MP aponta \"quarteirização\" de mão-de-obra na Saúde
A Prefeitura de Santa Bárbara d\' Oeste pode ser proibida de contratar médicos não concursados para prestar atendimento no Pronto Socorro \"Dr. Afonso Ramos\". É o que pretende o promotor Leonardo Romano Soares através de ação civil pública proposta contra o município na semana passada, onde ele cita que a situação é inconstitucional por representar \"quarteirização\" de mão-de-obra, uma vez que o serviço já é terceirizado para a Santa Casa de Misericórdia. Soares apurou em inquérito civil que a prefeitura realiza essas contratações há longo tempo nesse PS, que é uma unidade publica e integrada ao SUS-Sistema Único de Saúde, especialmente para realizar plantões médicos. Na ação, o promotor cita o convênio firmado entre a prefeitura e a Santa Casa de Misericórdia (mantenedora do Hospital Santa Bárbara), que foi renovado no início deste ano, e que permite a contratação dos médicos. \"A Santa Casa de Misericórdia, associação civil que gerencia o Hospital Santa Bárbara, é mantida quase que exclusivamente com receitas públicas derivadas de convênio com o município. Ao receber o repasse de verbas, ela contrata uma empresa de terceirização de mão-de-obra que fornece os médicos. Esses médicos são cedidos, integral ou parcialmente, para atuarem nos plantões do Pronto Socorro Afonso Ramos\", menciona.
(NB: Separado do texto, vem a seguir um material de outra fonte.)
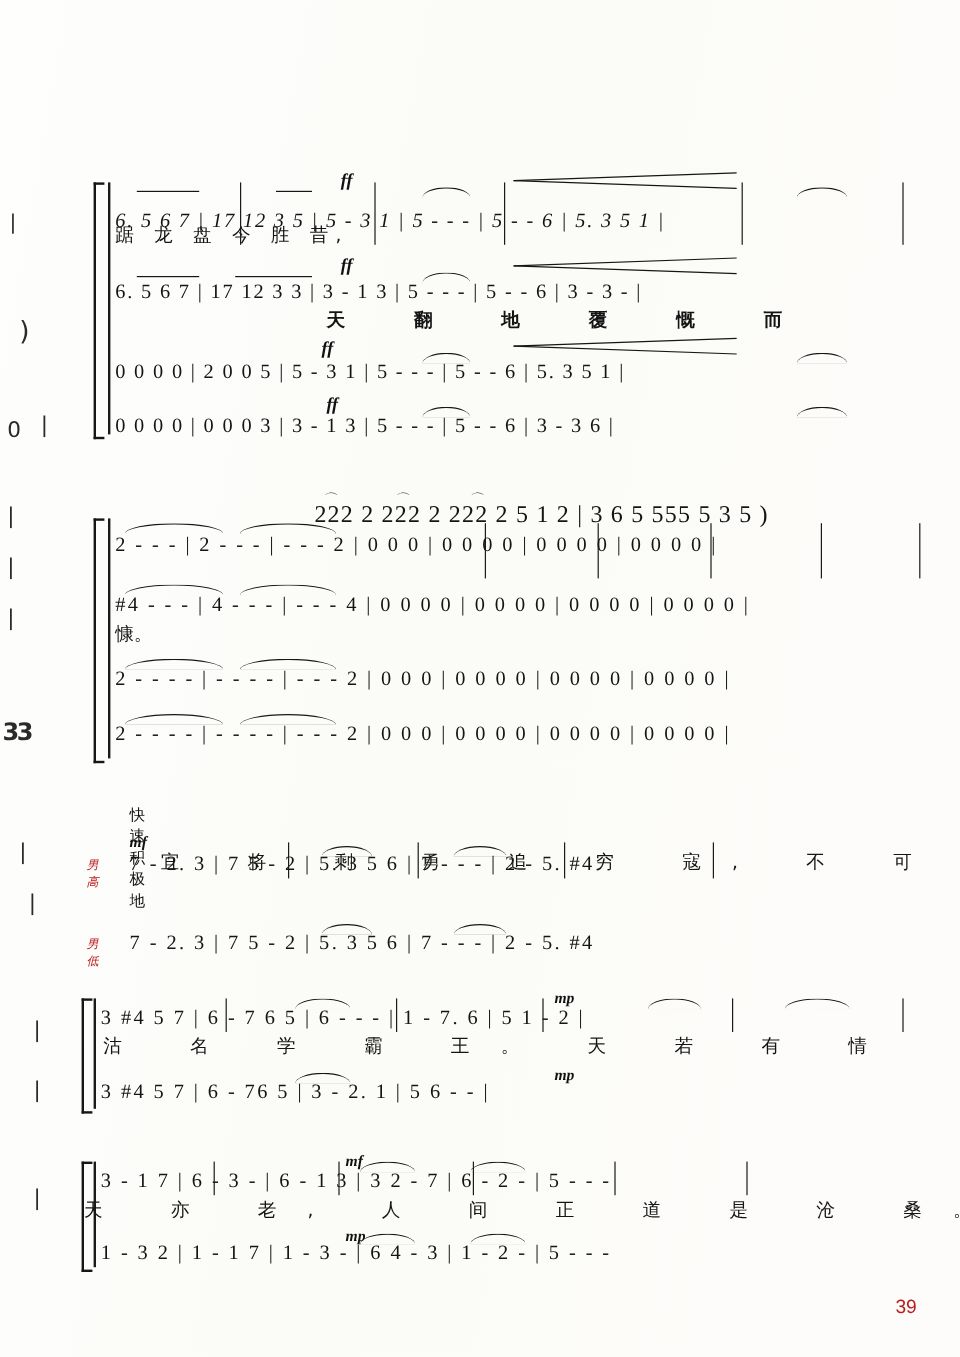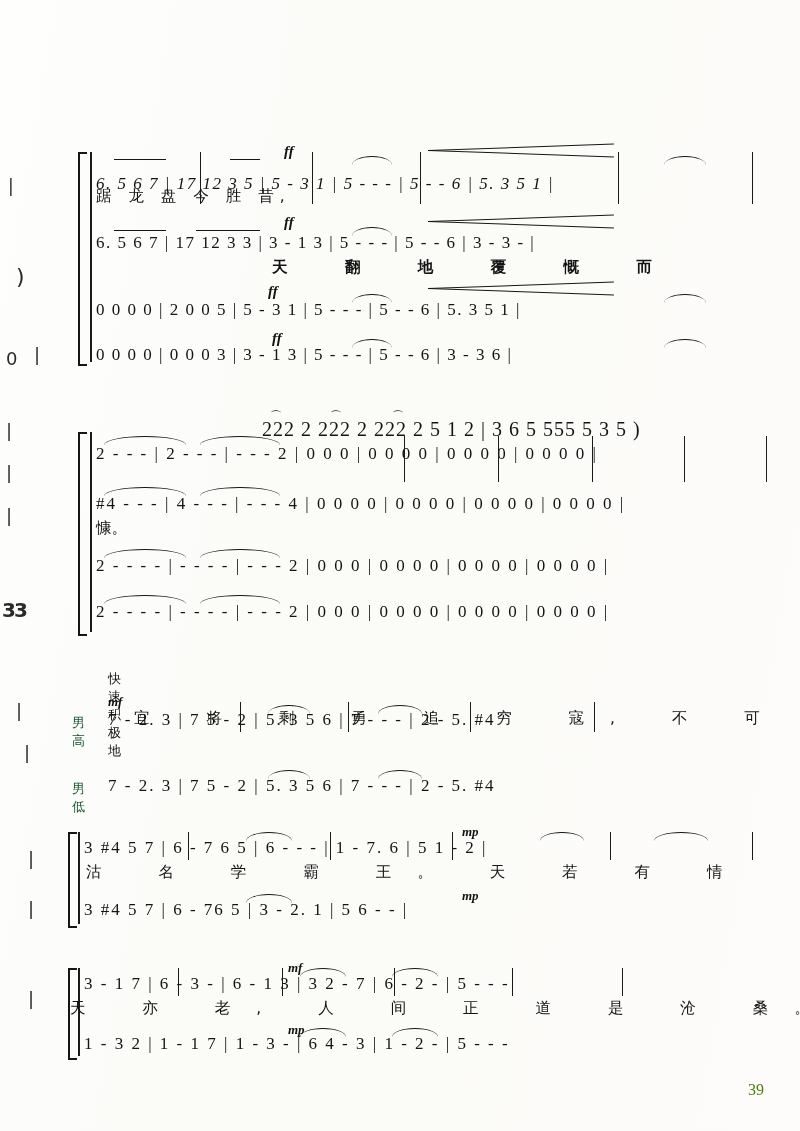--- a/index.html
+++ b/index.html
@@ -111,9 +111,10 @@
   }
   .partlabel {
     position: absolute;
-    font-size: 13px;
+    font-size: 10px;
     font-family: "DejaVu Sans", sans-serif;
-    color: #14532d;
+    color: #b91c1c;
+    font-style: italic;
   }
   .tempo {
     position: absolute;

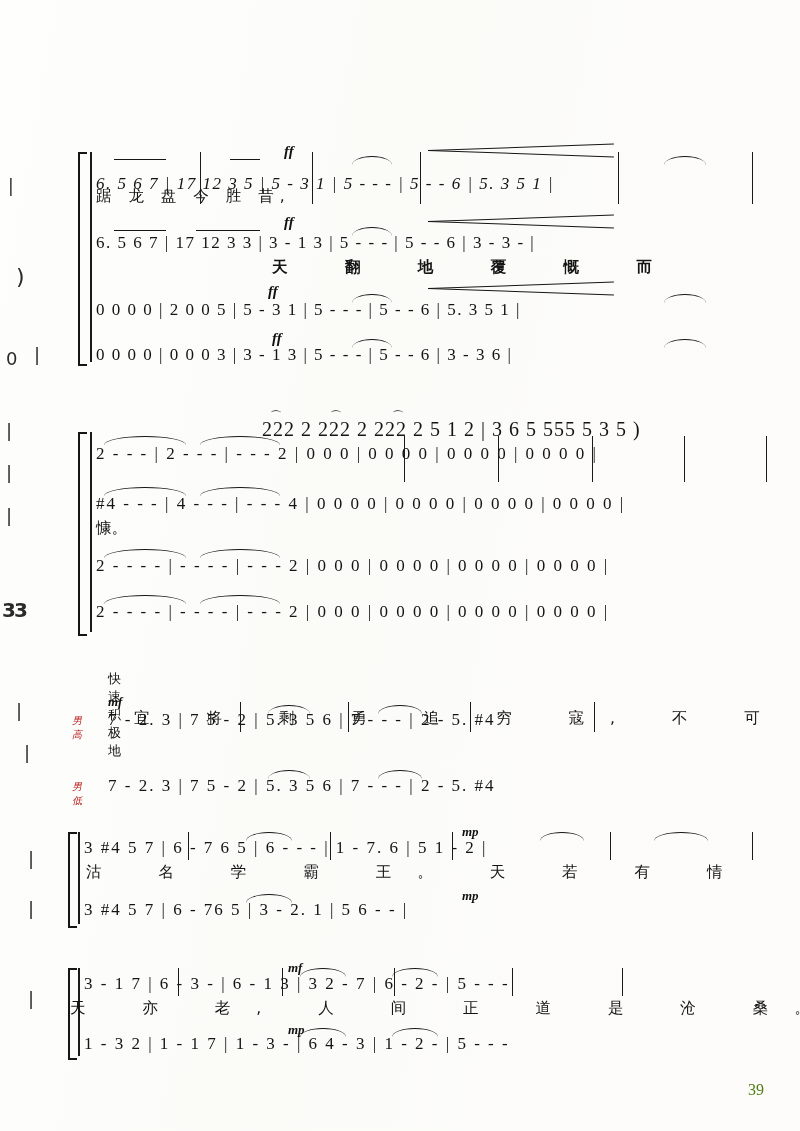--- a/index.html
+++ b/index.html
@@ -106,8 +106,8 @@
     right: 36px;
     bottom: 32px;
     font-size: 16px;
-    color: #4d7c0f;
-    font-family: Liberation Serif, serif;
+    color: #b91c1c;
+    font-family: Liberation Sans, sans-serif;
   }
   .partlabel {
     position: absolute;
O promotor lembra na ação que no quadro do município há empregos vagos de médicos e que concurso público está sendo realizado para o provimento, inclusive para atuação nos plantões do pronto socorro. Mas ele também observa que, mesmo contratando concursados para o PS, o município não fica impedido de se valer dos profissionais cedidos pela Santa Casa. A situação, no entendimento do promotor, é evidentemente inconstitucional por representar \"quarteirização\" de mão-de-obra, uma vez que o serviço já é terceirizado para a Santa Casa.
A necessidade dos médicos é considerada pelo promotor, assim como os prejuízos que pode ocasionar a retirada imediata desse serviço. Por isso, a fim de aguardar o término do concurso público, ele considerou razoável o prazo de seis meses para encerrar em definitivo essa terceirização. Ele pediu liminar para proibir o município de, em seis meses, empregar médicos não concursados no PS Dr Afonso Ramos, especialmente os cedidos pela Santa Casa de Misericórdia, sob pena de multa única por cada plantão efetuado, não inferior a R$ 5 mil.
A liminar foi negada pelo juiz Thiago Garcia Navarro Senne Chicarino, da 1ª Vara Cível. Apesar de considerar a inconstitucionalidade apontada pelo MP, ele entendeu não ser o caso de conceder a liminar, ao menos agora, por dois motivos, sendo um deles, a publicação de edital pelo município para contratação de médicos. Outro motivo citado pelo juiz é a atual situação da classe médica desmotivada por cargos públicos por meio de concursos, tanto em razão de suposta falta de incentivos à carreira, quanto, em função de déficit estrutural dos hospitais públicos, situação na qual pode ser enquadrado, segundo ele, o PS Dr.Afonso Ramos. Chicarino considera insuficiente o prazo de seis meses para regularização da questão do atendimento médico naquela unidade e considera também a situação de urgência ainda maior que a população poderia ficar em caso do acatamento da liminar, se porventura ficar sem atendimento médico no PS. Em seu despacho, considerou razoável aguardar a manifestações dos envolvidos na ação para melhor análise da questão e mandou citar a prefeitura. O Diário tentou contato com a assessoria jurídica da prefeitura ontem à noite para comentar sobre a ação civil, mas não conseguiu.